From: Jan Kara <jack@suse.cz>
To: Chuanhua Han <hanchuanhua@oppo.com>
Cc: Chris Li <chrisl@kernel.org>, linux-mm <linux-mm@kvack.org>,
lsf-pc@lists.linux-foundation.org, ryan.roberts@arm.com,
21cnbao@gmail.com, david@redhat.com
Subject: Re: [Lsf-pc] [LSF/MM/BPF TOPIC] Swap Abstraction "the pony"
Date: Thu, 7 Mar 2024 15:03:44 +0100 [thread overview]
Message-ID: <20240307140344.4wlumk6zxustylh6@quack3> (raw)
In-Reply-To: <039190fb-81da-c9b3-3f33-70069cdb27b0@oppo.com>
On Thu 07-03-24 15:56:57, Chuanhua Han via Lsf-pc wrote:
>
> 在 2024/3/1 17:24, Chris Li 写道:
> > In last year's LSF/MM I talked about a VFS-like swap system.
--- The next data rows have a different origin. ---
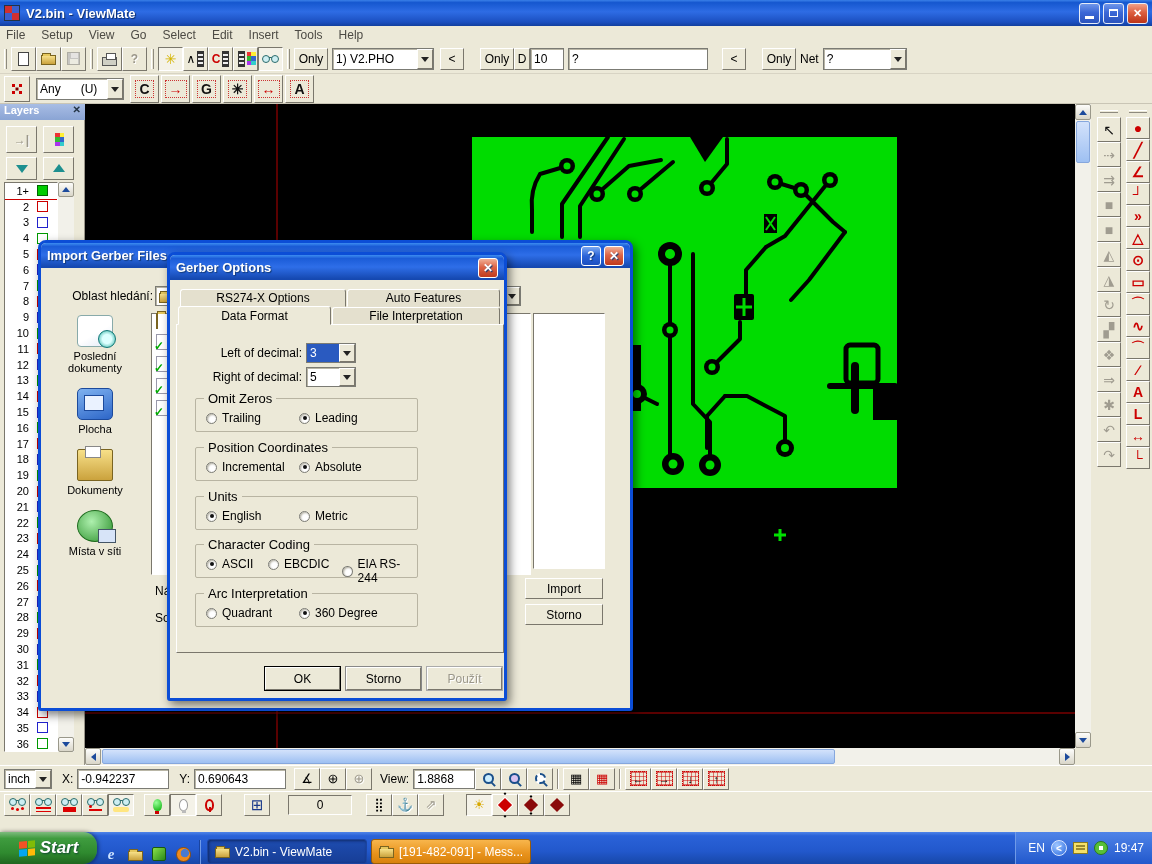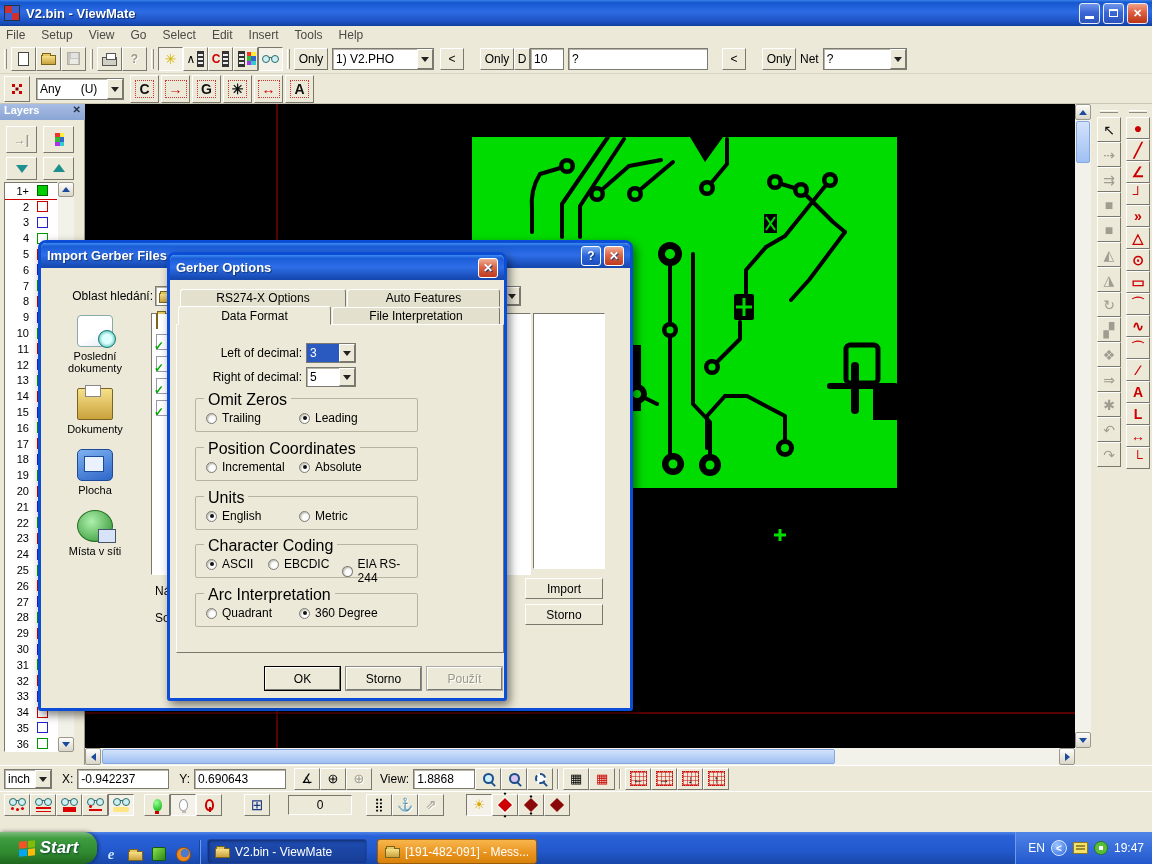--- a/index.html
+++ b/index.html
@@ -128,7 +128,7 @@
   .xb.help{background:linear-gradient(180deg,#7aa7f0,#2b64d9 50%,#1c4fc0);}
   .xb.close{background:linear-gradient(180deg,#f0b097,#dd6547 45%,#c03a1d);}
   .group{border:1px solid #b8b4a2;border-radius:2px;position:absolute;}
-  .glabel{position:absolute;top:-8px;left:8px;background:var(--face);padding:0 4px;font-size:16px;}
+  .glabel{position:absolute;top:-8px;left:8px;background:var(--face);padding:0 4px;font-size:13px;}
   .radio{width:11px;height:11px;border-radius:50%;background:#fff;border:1px solid #7b7b74;box-shadow:inset 1px 1px 2px #b5b2a4;position:relative;display:inline-block;}
   .radio.on::after{content:"";position:absolute;left:2.5px;top:2.5px;width:4px;height:4px;background:#111;border-radius:50%;}
   .ritem{position:absolute;top:12px;display:flex;align-items:center;gap:5px;}

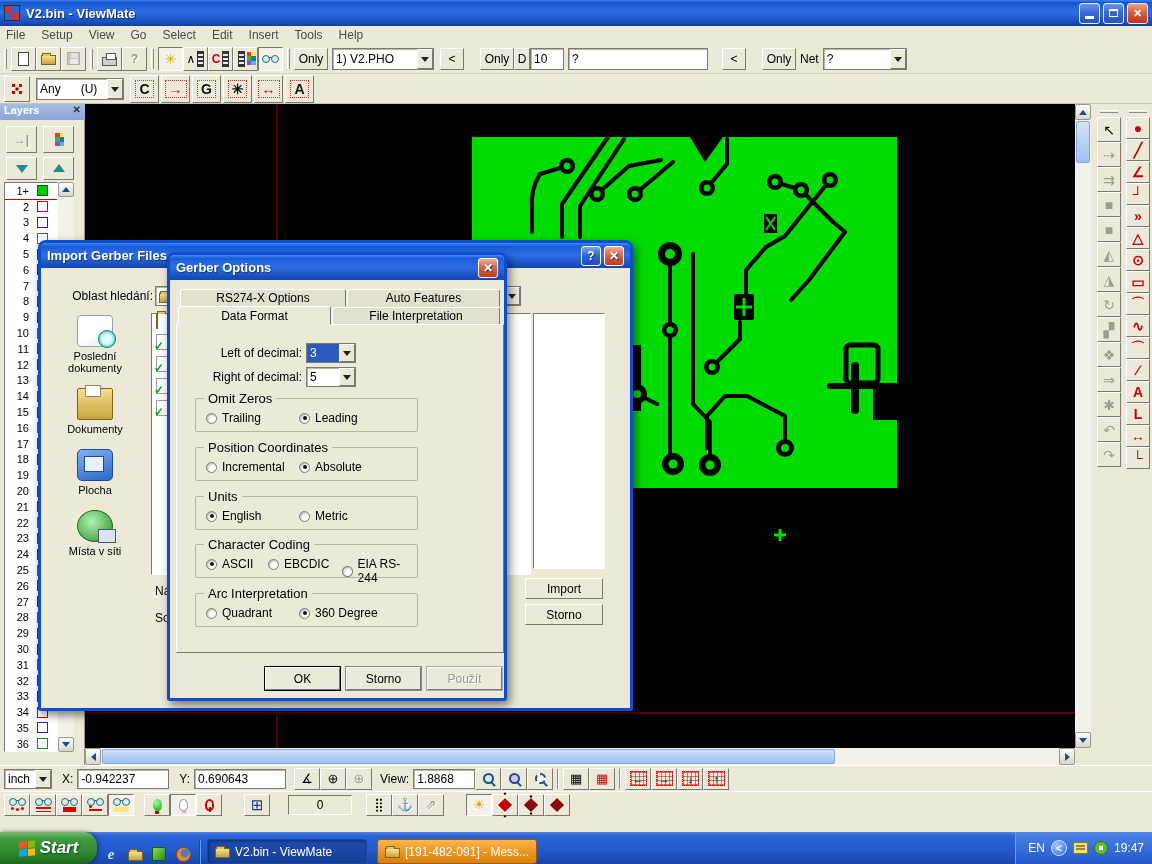--- a/index.html
+++ b/index.html
@@ -711,12 +711,12 @@
       <span class="lab">Poslední dokumenty</span>
     </div>
       <div class="plitem">
+      <span class="plic ic-desktop"></span>
+      <span class="lab">Plocha</span>
+    </div>
+      <div class="plitem">
       <span class="plic ic-docs"></span>
       <span class="lab">Dokumenty</span>
-    </div>
-      <div class="plitem">
-      <span class="plic ic-desktop"></span>
-      <span class="lab">Plocha</span>
     </div>
       <div class="plitem">
       <span class="plic ic-net"></span>

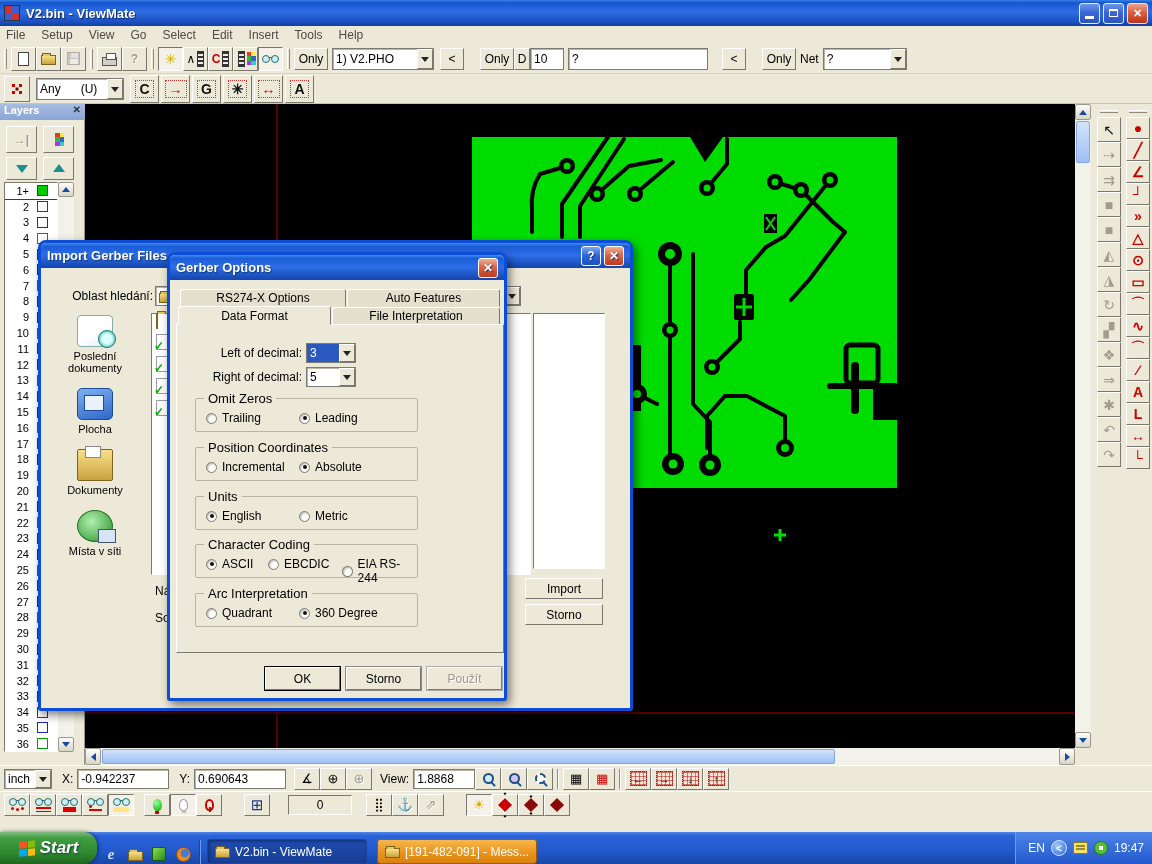--- a/index.html
+++ b/index.html
@@ -165,7 +165,7 @@
   .task{height:25px;border-radius:3px;display:flex;align-items:center;gap:5px;padding:0 7px;color:#fff;font-size:12px;
     background:linear-gradient(180deg,#6e96ea,#3c6cd6 50%,#2f5cc4);border:1px solid #1c44a0;margin-right:4px;overflow:hidden;white-space:nowrap;}
   .task.active{background:linear-gradient(180deg,#1e4cb0,#173e96);box-shadow:inset 1px 1px 3px #102a66;}
-  .task.alert{background:linear-gradient(180deg,#f8b64c,#e8921c 60%,#d8820c);border-color:#9a5c08;margin-left:6px;}
+  .task.alert{background:linear-gradient(180deg,#f8b64c,#e8921c 60%,#d8820c);border-color:#9a5c08;}
   .tray{margin-left:auto;height:32px;display:flex;align-items:center;gap:6px;padding:0 8px 0 12px;
     background:linear-gradient(180deg,#4f84e8,#2258cc);border-left:1px solid #6f9ae8;color:#fff;}
   .traycirc{width:16px;height:16px;border-radius:50%;background:radial-gradient(circle at 35% 30%,#9ec6ff,#2a6ae0);border:1px solid #dce8ff;display:flex;align-items:center;justify-content:center;color:#fff;font-size:10px;font-weight:bold;}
That is
> > the pony that was chosen.
> > However, I did not have much chance to go into details.
> >
> > This year, I would like to discuss what it takes to re-architect the
> > whole swap back end from scratch?
> >
> > Let’s start from the requirements for the swap back end.
> >
> > 1) support the existing swap usage (not the implementation).
> >
> > Some other design goals::
> >
> > 2) low per swap entry memory usage.
> >
> > 3) low io latency.
> >
> > What are the functions the swap system needs to support?
> >
> > At the device level. Swap systems need to support a list of swap files
> > with a priority order. The same priority of swap device will do round
> > robin writing on the swap device. The swap device type includes zswap,
> > zram, SSD, spinning hard disk, swap file in a file system.
> >
> > At the swap entry level, here is the list of existing swap entry usage:
> >
> > * Swap entry allocation and free. Each swap entry needs to be
> > associated with a location of the disk space in the swapfile. (offset
> > of swap entry).
> > * Each swap entry needs to track the map count of the entry. (swap_map)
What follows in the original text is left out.